Konuların masada hepsinin de önemli olduğuna işaret etti ve Kıbrıs Türk tarafının masada nelerin üzerinde duracağını belirtmedi.
Çok da iyi yaptı.
Evvelkilerin, şunu isteriz, bunu isteriz, kırmızı çizgilerimiz şunlardır, bunlardır.... şeklinde sıralamadı.
Masada hangi konular üzerinde ısrar edileceğini, hangi taktik, hangi niyet kullanılacağını açıklamak, daha pazarlıkların başında karşı tarafa koz vermek olmaz mı, karşı tarafın ona göre hareket planı çizmesine yardımcı olmaz mı ?

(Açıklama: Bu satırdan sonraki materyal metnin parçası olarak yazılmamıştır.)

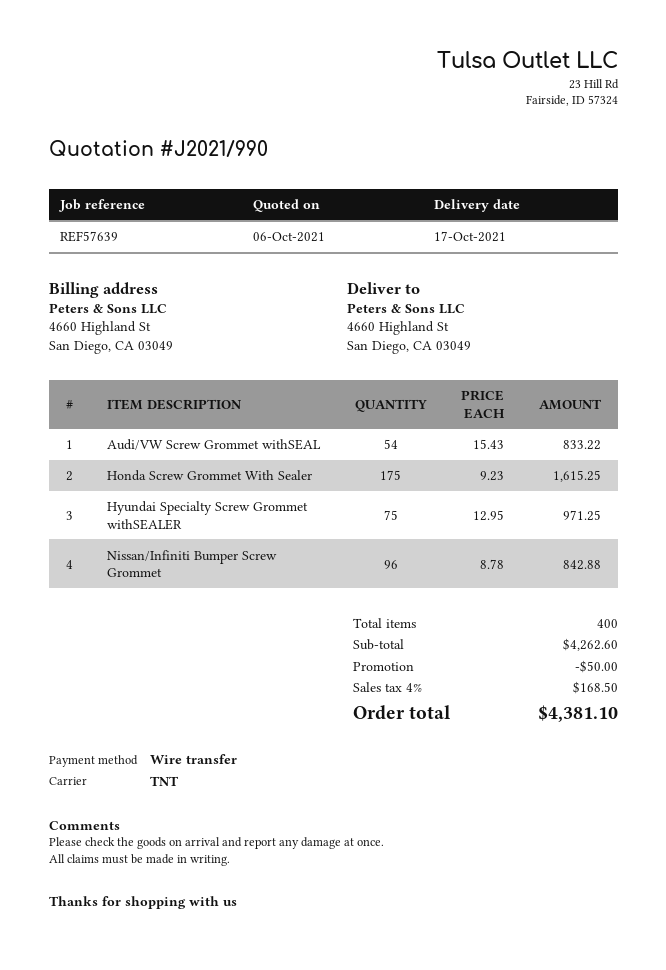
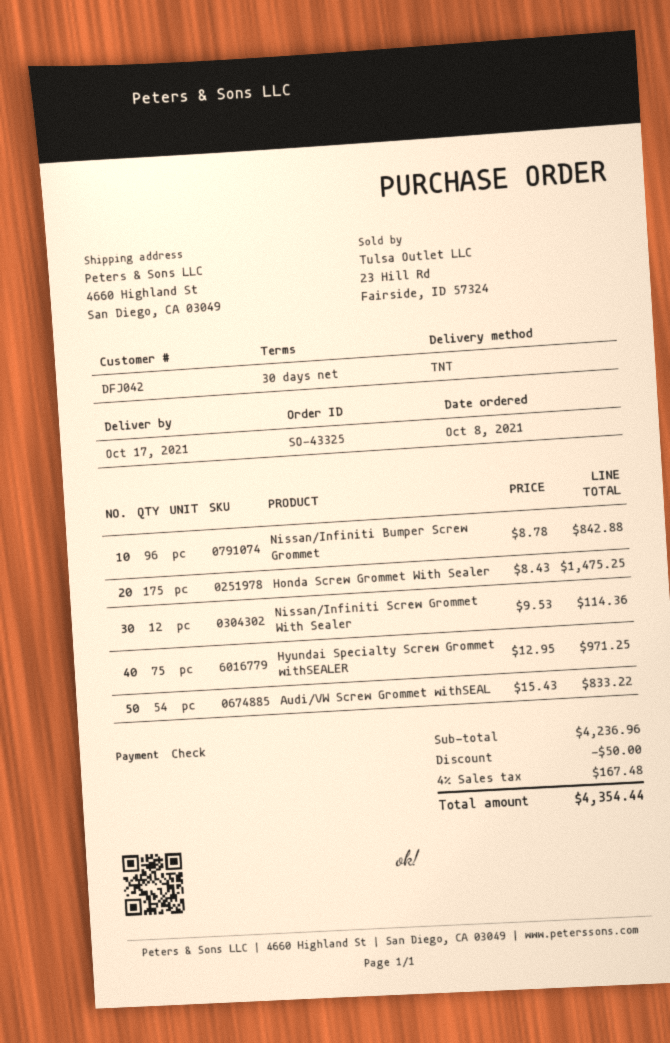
payment method: bank transfer -> cheque
Honda Screw Grommet With Sealer: 175 x 9.23 = 1615.25 -> 175 x 8.43 = 1475.25
Nissan/Infiniti Screw Grommet With Sealer: none -> 12 x 9.53 = 114.36
subtotal: 4262.60 -> 4236.96
tax: 4% = 168.50 -> 4% = 167.48
total: 4381.10 -> 4354.44

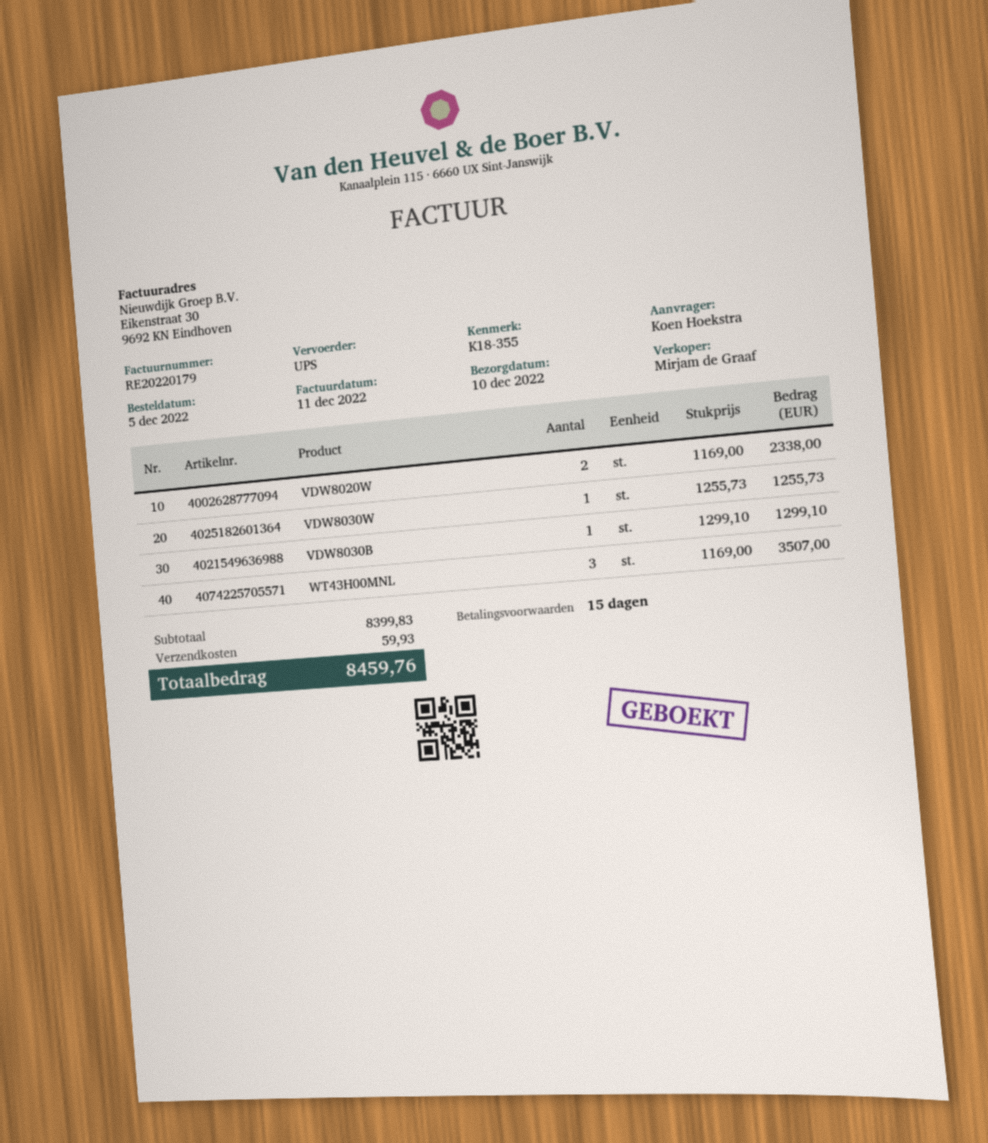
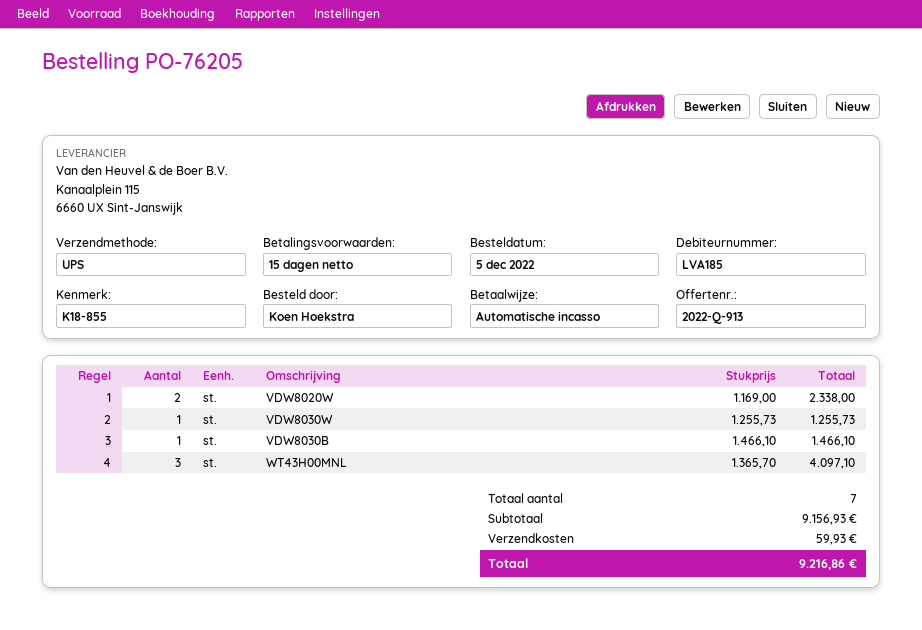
reference: K18-355 -> K18-855
VDW8030B: 1 x 1299.10 = 1299.10 -> 1 x 1466.10 = 1466.10
WT43H00MNL: 3 x 1169.00 = 3507.00 -> 3 x 1365.70 = 4097.10
subtotal: 8399.83 -> 9156.93
total: 8459.76 -> 9216.86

TV programcısı, haklı olarak ısrarla, sorduklarına açıklıklar getirilmesini istedi.
Özersay da, haklı olarak, fazla detaya girmeyeceğini vurguladı.
Yeni kurulması planlanan her ne ise, gerçekten isminin çok mu önemi var ?
Kıbrıs devletçikleri federasyonu mu, Federal Kıbrıs mı, Birleşik Kıbrıs mı... ne olırsa olsun yeni cumhuriyetin ismi, onu yaşatmak niyeti ve siyasi arzu yoksa, hiçbir yere varılmaz ve hiçbir sorun da adilane ve kalıcı biçimde çözümlenmiş olmaz.

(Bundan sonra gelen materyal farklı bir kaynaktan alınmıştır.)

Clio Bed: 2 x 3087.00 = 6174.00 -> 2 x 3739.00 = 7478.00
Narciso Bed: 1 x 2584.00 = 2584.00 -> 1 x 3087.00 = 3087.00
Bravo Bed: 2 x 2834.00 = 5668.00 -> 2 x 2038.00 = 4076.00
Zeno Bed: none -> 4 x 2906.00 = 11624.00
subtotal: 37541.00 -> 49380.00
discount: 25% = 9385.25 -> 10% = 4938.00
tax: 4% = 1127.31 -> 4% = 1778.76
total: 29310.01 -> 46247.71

Hem, şu anda müzakerecilerin Ankara, Atina ve hatta Brüksel, NewYork ve Londra ziyaretleri planlanmaktadır. John Kerry Kıbrıs’a gelirse, bakalım daha neler getirecek beraberinde!!
Amerika’nın, Ankara’nın, Atina’nın, Londra’nın, Brüksel’in (AB) ve Birleşmiş Milletler’in (BM) görüşlerine ve müdahalelerine de yer verilecektir. Kapılar ardında veya açıkca Kıbrıs siyasi sorununu ve bulunan geniş Gas-Petrol kaynaklarının geleceğini ne Eroğlu, Anastasiades, Özersay ve Rumların danışmanları değildir kararlaştıracak olanlar.
O nedenle, Özersay’ın çok temkinli ve dikkatlı konuşması, açıklamaları yerindedir.

Direksiyonda başkaları olduğuna göre, freni kim çekecek olursa olsun, o fren işe yaramayacak ve çekenlerin ellerinde kalacaktır.
Tıpkı 1960 da Osman Örek’in, “Kıbrıs Cumhuriyeti’nin direksiyonu-dümeni Rumlarda ise, freni de bizim elimizdedir” deyişinin işe yaramadığı ve Rumların Kıbrıs’ı istedikleri yere sürmeyi başardıkları gibi.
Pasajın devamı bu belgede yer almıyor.